Zitat von
H4ndy:
Zitat von
alzaimar:
a.k.a. Cache.
Viele stellen den Cache aus (zumindest schreibend), um bei einem Absturz keine Daten zu verlieren (sprich jede Aenderung wird sofort auf die Platte geschrieben).
Ein Programm mit Schreibcache ist niemals eine Daten*bank*, denn per se sollen die Daten in einer Datenbank *sicher* aufgehoben werden. Ergo sind atomare Schreiboperationen oft erschreckend langsam, weswegen es z.B. bulk inserts gibt.
Eine Datenbank ohne Lesecache ist in etwa so schnell wie etwas Selbstgefrickeltes. Unterschiede machen sich dann nur in der Verwendung undokumentierte
API-Routinen (
MSSQL, Scatter/Gather-IO) oder der Reservierung von Resourcen (Oracle, eigene Beobachtungen) bemerkbar. Wie Matze schon eingangs erwähnte, kann eine
DB ohne Lesecache (oder direkt nach einem Neustart) nicht sonderlich schnell sein, denn Daten müssen über das Bottleneck File-IO erstmal gelesen werden.

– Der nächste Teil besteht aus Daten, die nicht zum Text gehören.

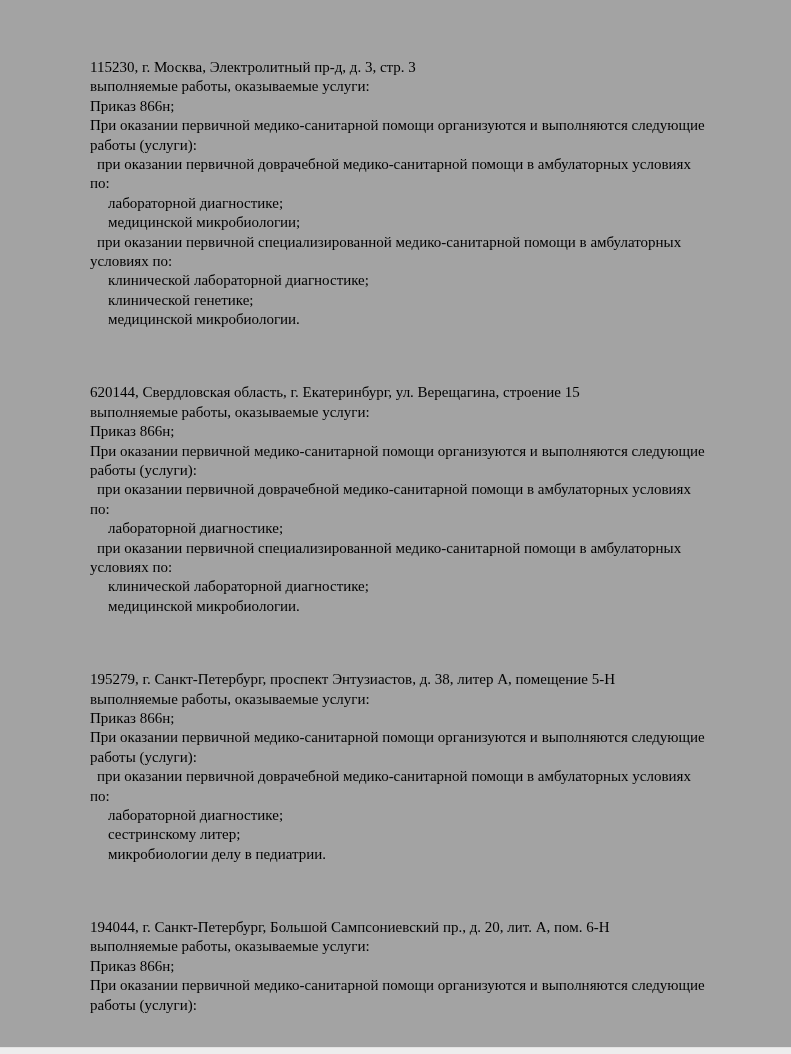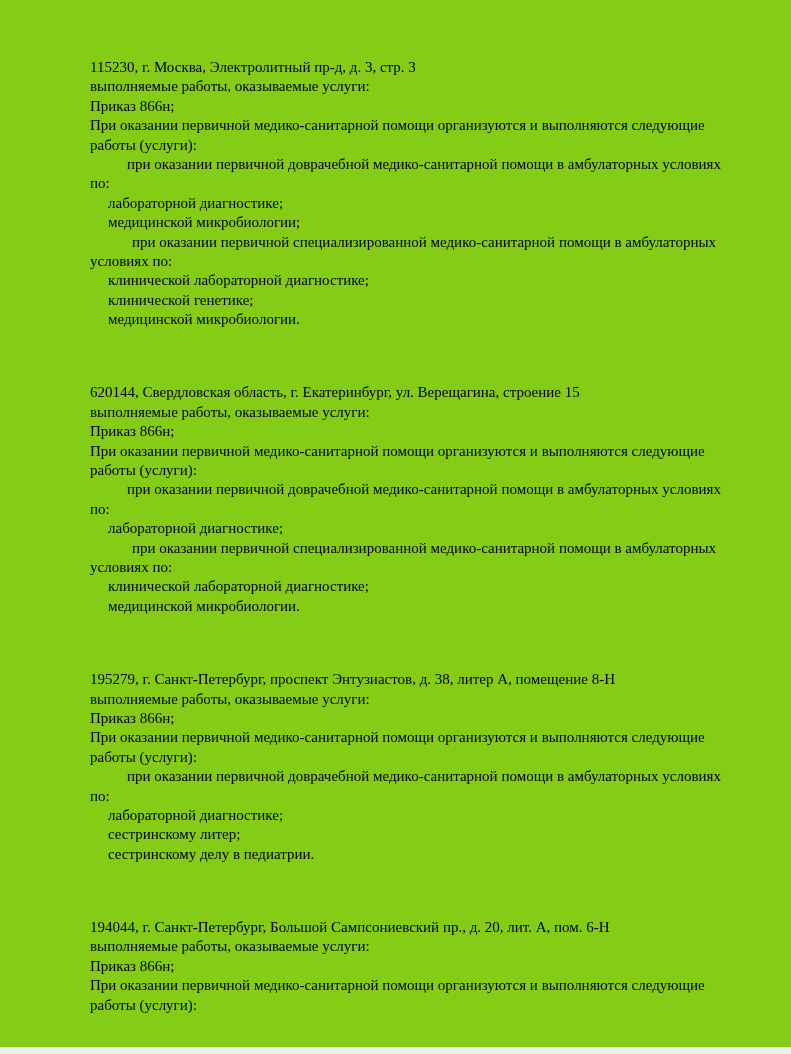--- a/index.html
+++ b/index.html
@@ -11,7 +11,7 @@
     position: relative;
     width: 791px;
     height: 1054px;
-    background: #84cc16;
+    background: #a3a3a3;
     overflow: hidden;
     font-family: "Liberation Serif", "DejaVu Serif", serif;
   }

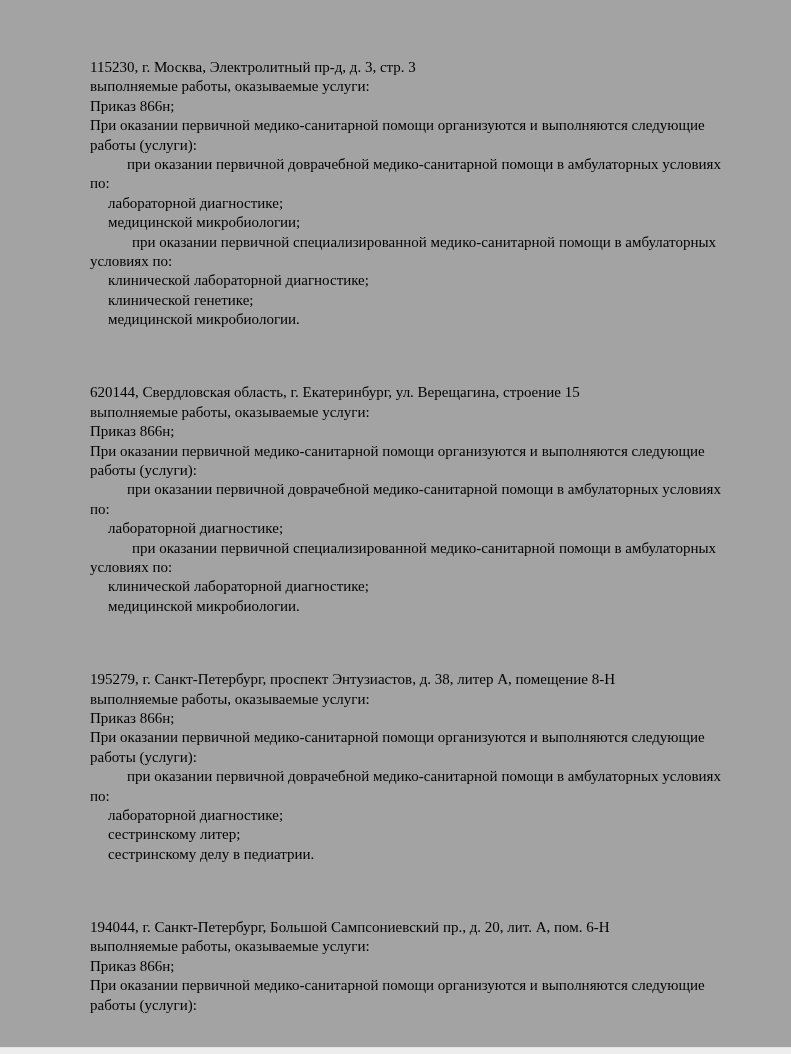--- a/index.html
+++ b/index.html
@@ -31,7 +31,7 @@
     height: 19.4px;
   }
   .indent-0 { padding-left: 0; }
-  .indent-1 { padding-left: 7px; text-align: center; }
+  .indent-1 { padding-left: 7px; }
   .indent-2 { padding-left: 18px; }
   .bottom-strip {
     position: absolute;

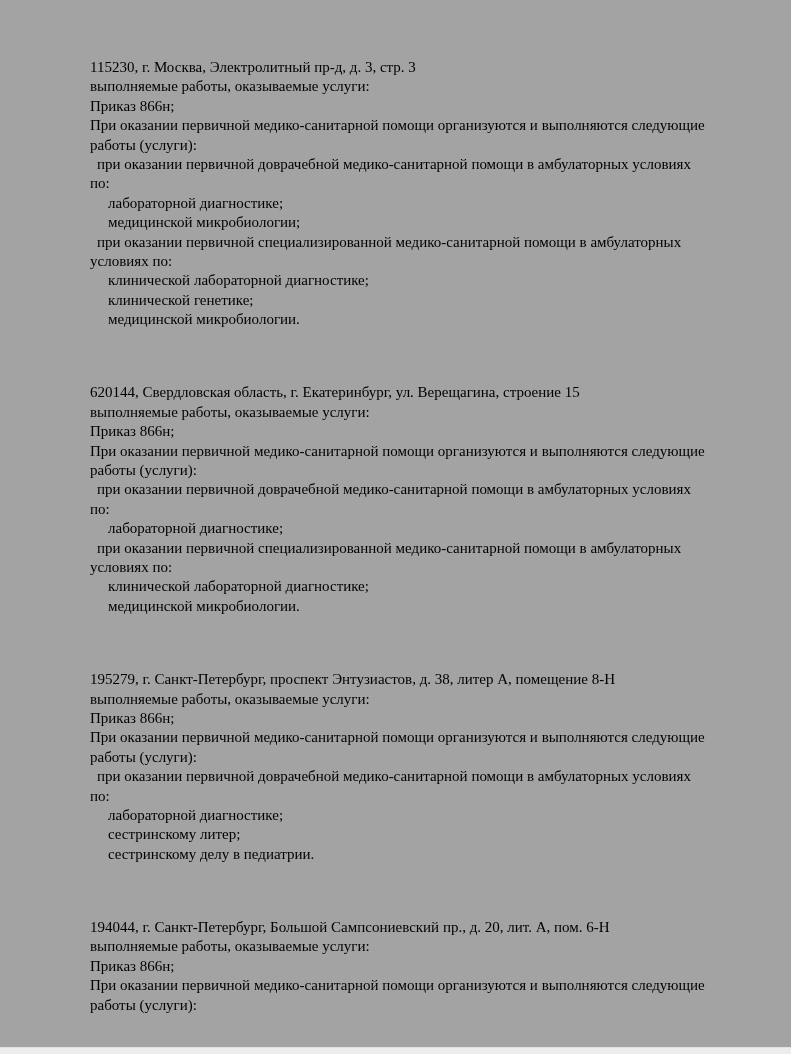--- a/index.html
+++ b/index.html
@@ -79,7 +79,7 @@
         <div class="line indent-2">медицинской микробиологии.</div>
       </div>
       <div class="block">
-        <div class="line indent-0">195279, г. Санкт-Петербург, проспект Энтузиастов, д. 38, литер А, помещение 8-Н</div>
+        <div class="line indent-0">195279, г. Санкт-Петербург, проспект Энтузиастов, д. 38, литер А, помещение 5-Н</div>
         <div class="line indent-0">выполняемые работы, оказываемые услуги:</div>
         <div class="line indent-0">Приказ 866н;</div>
         <div class="line indent-0">При оказании первичной медико-санитарной помощи организуются и выполняются следующие</div>

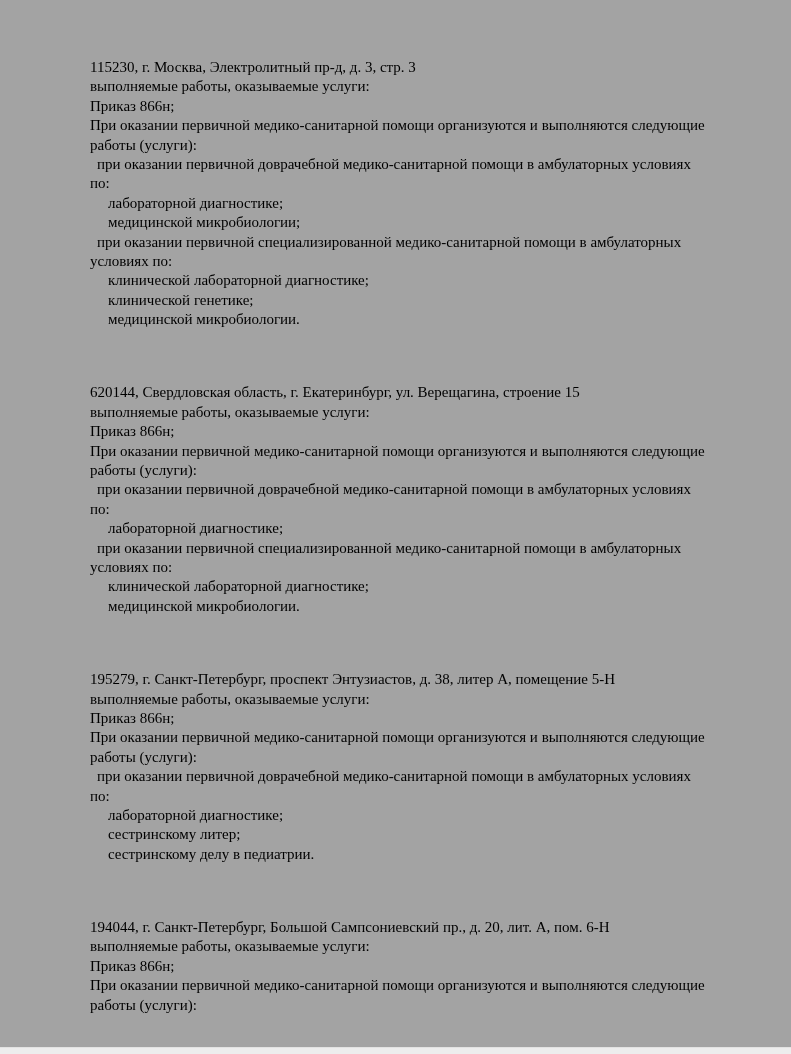--- a/index.html
+++ b/index.html
@@ -88,7 +88,7 @@
         <div class="line indent-0">по:</div>
         <div class="line indent-2">лабораторной диагностике;</div>
         <div class="line indent-2">сестринскому литер;</div>
-        <div class="line indent-2">сестринскому делу в педиатрии.</div>
+        <div class="line indent-2">микробиологии делу в педиатрии.</div>
       </div>
       <div class="block">
         <div class="line indent-0">194044, г. Санкт-Петербург, Большой Сампсониевский пр., д. 20, лит. А, пом. 6-Н</div>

Mittlerweile sind sich die meisten
DBMS hinsichtlich ihrer in-Memory Performance relativ ähnlich, nur wenn es richtig viele Daten sind, trennen sich Spreu von Weizen.
Zitat von
Bernhard Geyer:
Zitat von
alzaimar:
Zitat von
H4ndy:
Dazu kommt noch geschicktes Parsen
eher nicht, unbedeutend.
Es ist bedeutent, wenn sich der
Query Analyser "verrennt". Wir haben die Erfahrung damit das dies des öfteren bei Oracle passiert das dieser den falschen/unpassenden Index verwendet..
Das liegt aber nicht am
Parser, sondern am
Analyser/Optimiser/. Ich dachte, bei Oracle muss man die
Query quasi per Hand (oder mit Hilfe eines Tools) umformatieren. Aber auch
MSSQL liefert oft erschreckend schlechte Optimierungen...
Ich glaube wir sind uns hier im Grunde einig, nur der Terminus "Parser" hat mir nicht gepasst, denn der ist ja ziemlich doof und erzeugt nur einen Syntaxbaum. Und das ist garantiert kein Bottleneck.